Gather each line containing the string "data" from these entries.
»»
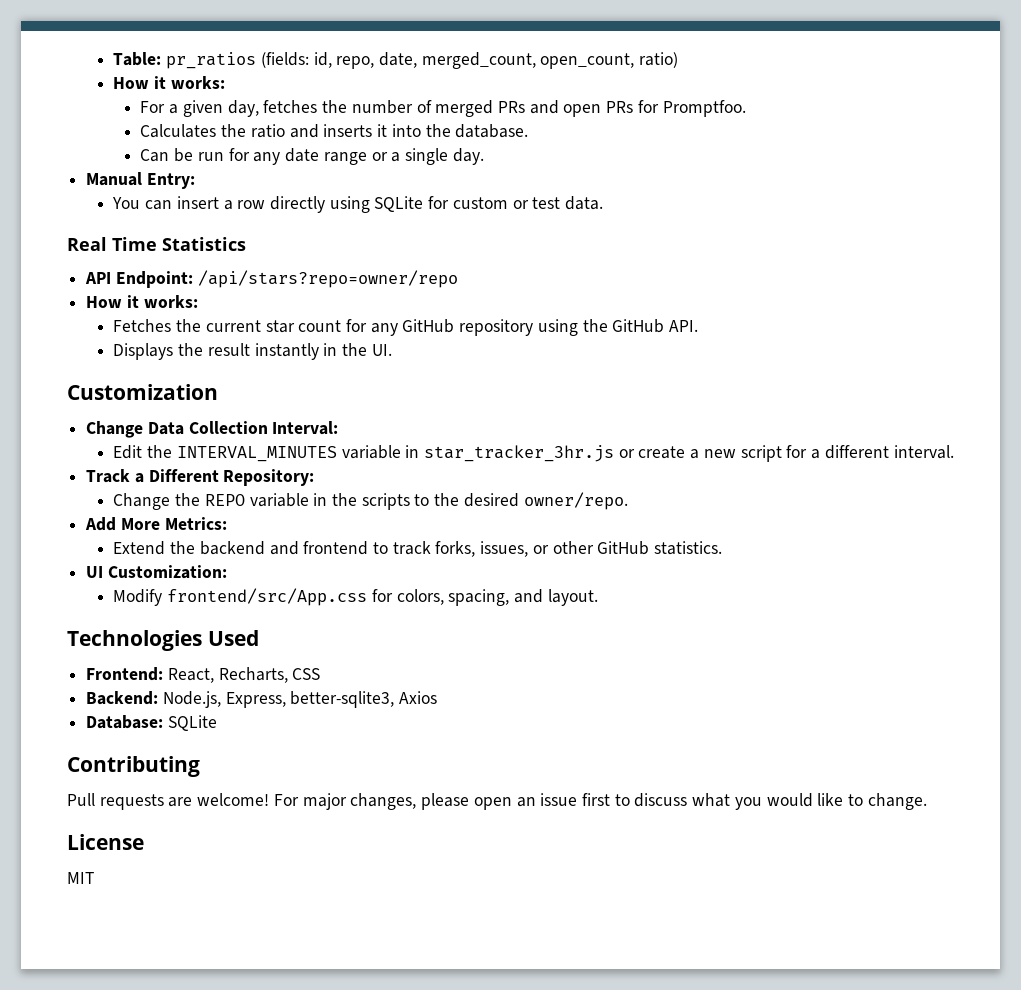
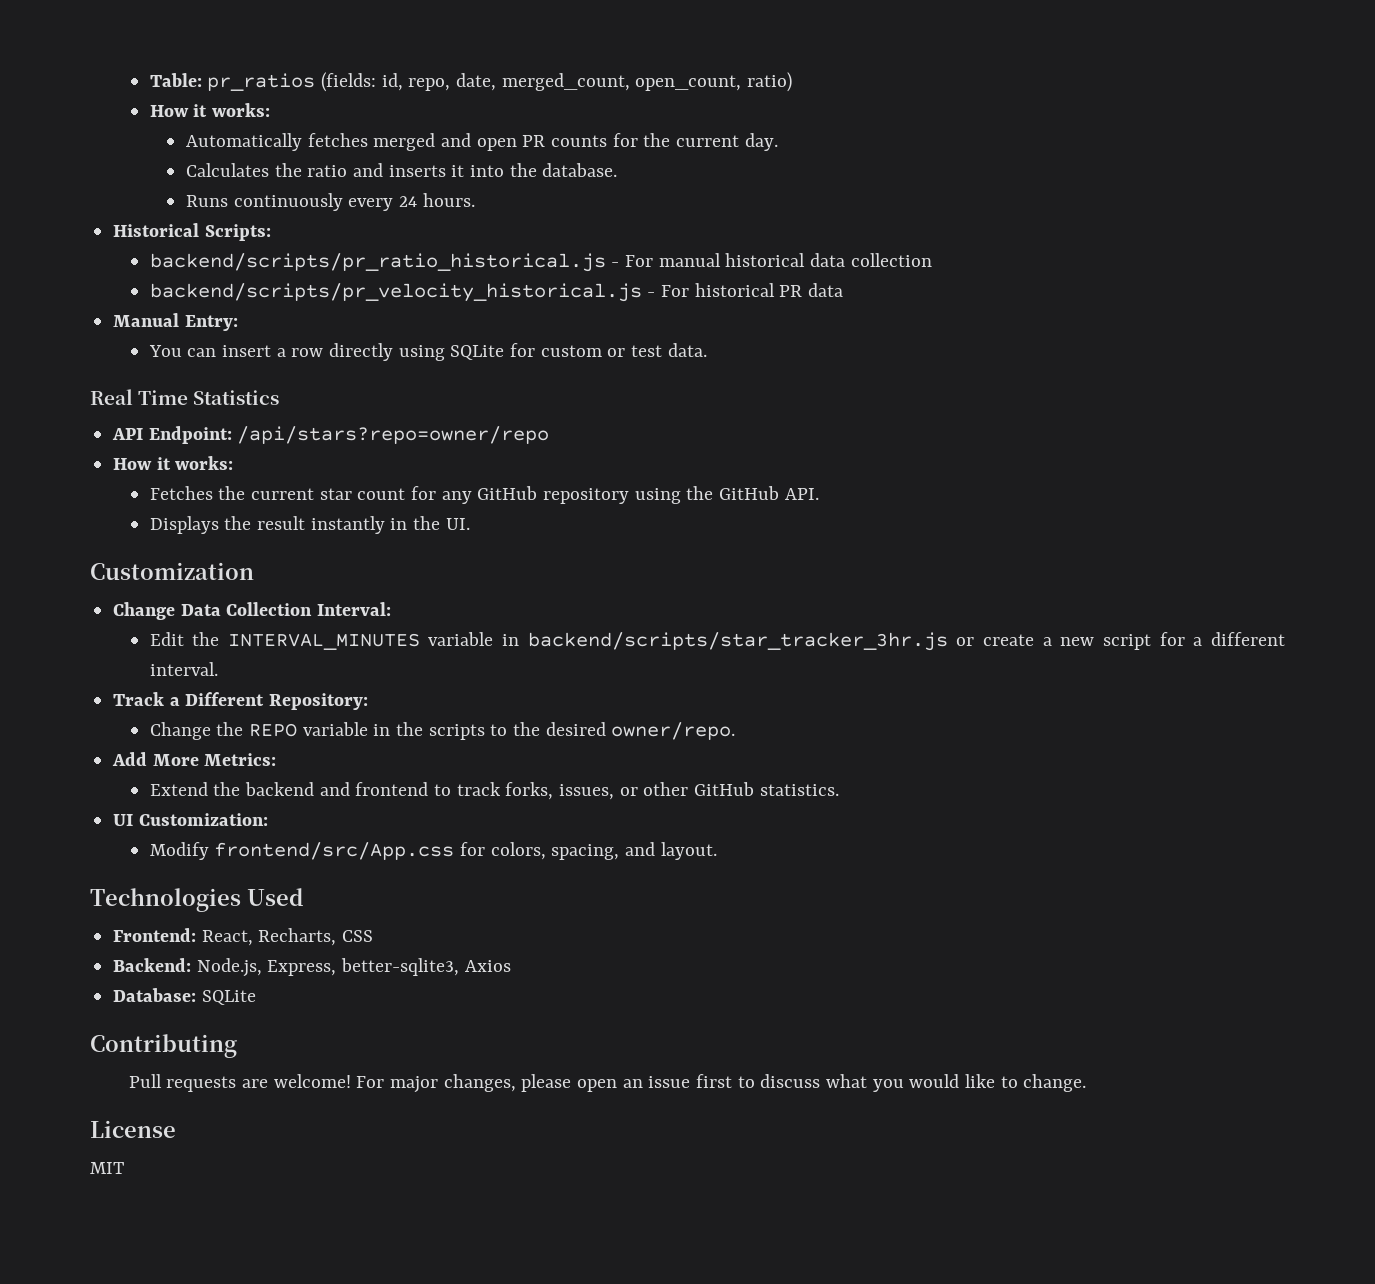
- For a given day, fetches the number of merged PRs and open PRs for Promptfoo.
+ Automatically fetches merged and open PR counts for the current day.
- Can be run for any date range or a single day.
+ Runs continuously every 24 hours.
+ Historical Scripts:
+ backend/scripts/pr_ratio_historical.js - For manual historical data collection
+ backend/scripts/pr_velocity_historical.js - For historical PR data
- Edit the INTERVAL_MINUTES variable in star_tracker_3hr.js or create a new script for a different interval.
+ Edit the INTERVAL_MINUTES variable in backend/scripts/star_tracker_3hr.js or create a new script for a different interval.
««
Answer —
+ backend/scripts/pr_ratio_historical.js - For manual historical data collection
+ backend/scripts/pr_velocity_historical.js - For historical PR data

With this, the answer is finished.